6.2 Postmarketing Experience
In a postmarketing observational study, the risk of TEEs was assessed using Kaiser Permanente's databases in a matched, real-world cohort of hospitalized adults receiving either KCENTRA or plasma for VKA-associated major bleeding. For the primary analysis, 1119 KCENTRA patients and 1119 historical plasma patients with no recent history of TEEs were grouped in 1:1 individually matched cohort based on propensity scores. During the 45-day follow-up after acute VKA reversal, there was no statistically significant difference in the adjusted risk of TEEs between KCENTRA-treated patients and plasma-treated patients. . In a secondary analysis, 101 KCENTRA patients and 101 historical plasma patients with a recent history of TEEs diagnosed ≤90 days before study entry were also grouped in 1:1 individually matched cohort based on propensity scores. During the 45-day follow-up after acute VKA reversal, there was no statistically significant difference in the adjusted risk of TEEs between KCENTRA-treated patients and plasma-treated patients.

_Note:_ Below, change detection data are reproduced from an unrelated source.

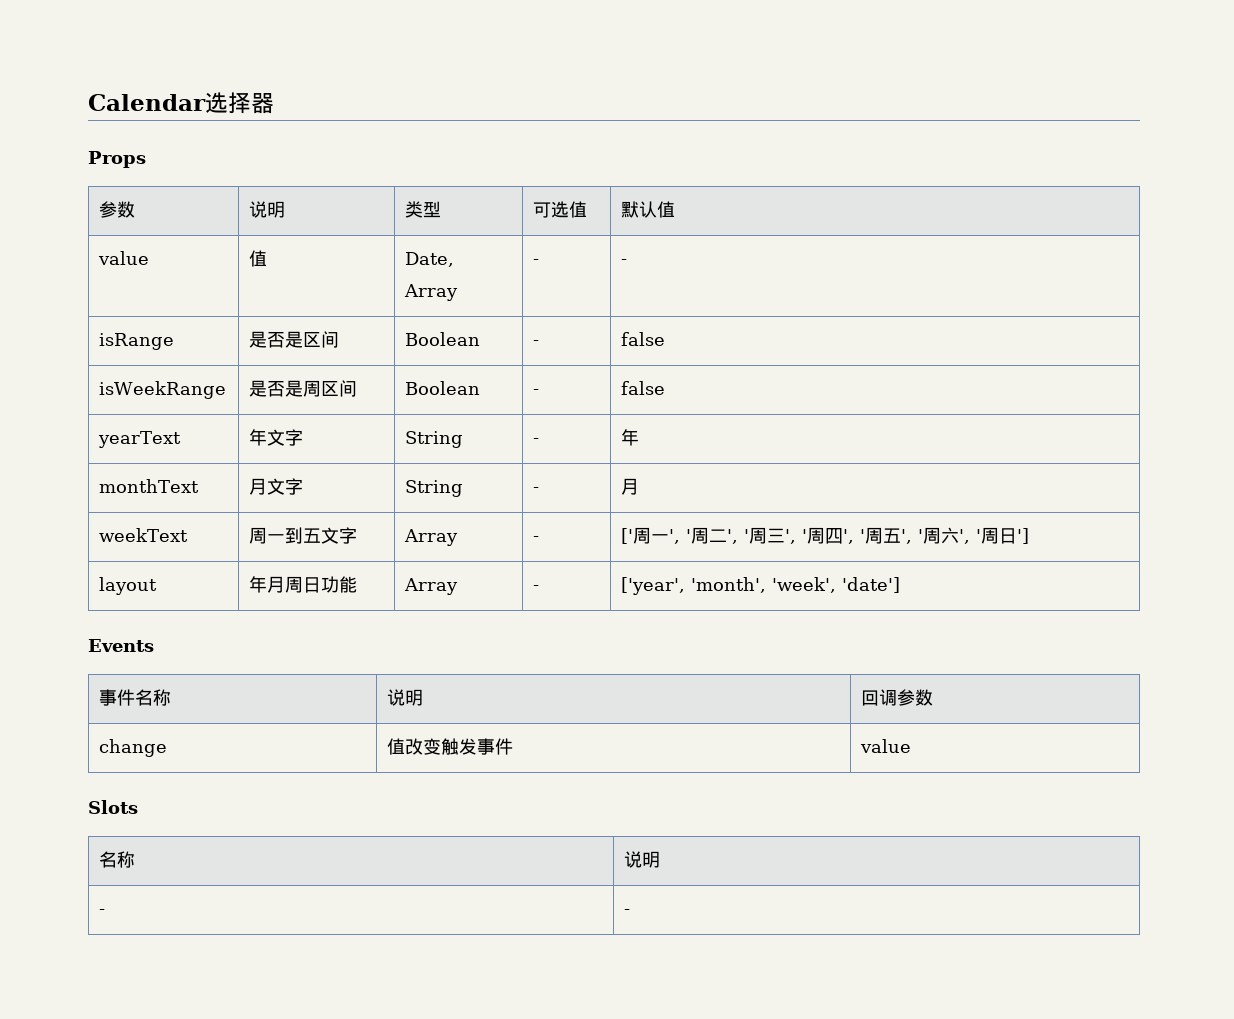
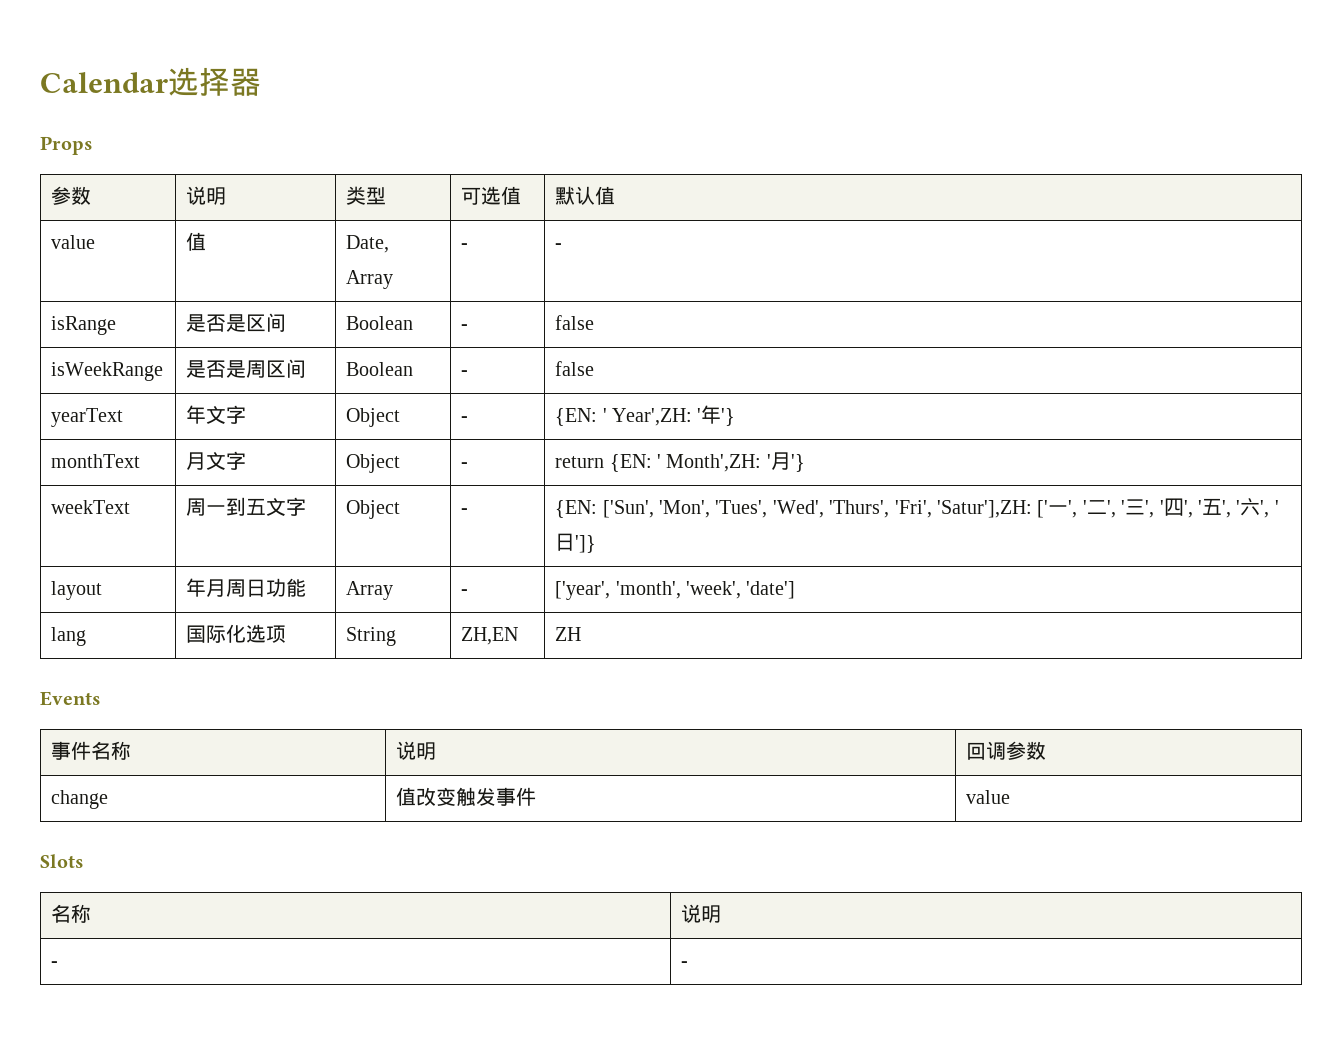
[405,431,464,448] [533,438,540,444] [621,429,640,446] String | - | 年 -> [346,408,401,427] [461,416,469,422] [555,405,736,426] Object | - | {EN: ' Year',ZH: '年'}
[405,480,464,497] [533,487,540,493] [621,478,640,495] String | - | 月 -> [346,454,401,473] [461,462,469,468] [555,452,805,472] Object | - | return {EN: ' Month',ZH: '月'}
[404,529,459,546] [533,536,540,542] [621,527,652,544] Array | - | ['周 -> [346,500,401,519] [461,508,469,514] [555,500,1049,518] Object | - | {EN: ['Sun', 'Mon', 'Tues', 'Wed', 'Thurs', 'Fri', 'Satur'],ZH: ['
[691,527,710,544] 周 -> (1087, 507) none
[749,527,768,544] 周 -> (1126, 507) none
[807,527,826,544] 周 -> (1164, 507) none
[865,527,884,544] 周 -> (1203, 507) none
[923,527,942,544] 周 -> (1241, 507) none
[981,527,1030,544] 周日'] -> [555,533,597,553] 日']}
(901, 585) none -> [51,627,87,646] [186,624,287,643] [346,627,397,646] [461,627,519,645] [555,627,582,641] // lang | 国际化选项 | String | ZH,EN | ZH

8. Use In Specific Populations
8.4 Pediatric Use
The safety and efficacy of KCENTRA in the pediatric population has not been studied.
8.5 Geriatric Use
Of the total number of subjects (431) with acute major bleeding or with the need for an urgent surgery/invasive procedure treated to reverse VKA anticoagulation in three clinical studies, 66% were 65 years old or greater and 39% were 75 years old or greater. There were no clinically significant differences between the safety profile of KCENTRA and plasma in any age group.
11. Kcentra Description
KCENTRA is a purified, heat-treated, nanofiltered and lyophilized non-activated four-factor Prothrombin Complex Concentrate (Human) prepared from human U.S. Source Plasma (21 CFR 640.60). It contains the Vitamin K dependent Coagulation Factors II, VII, IX and X, and the antithrombotic Proteins C and S. Factor IX is the lead factor for the potency of the preparation as stated on the vial label. The excipients are human antithrombin III, heparin, human albumin, sodium chloride, and sodium citrate. KCENTRA is sterile, pyrogen-free, and does not contain preservatives.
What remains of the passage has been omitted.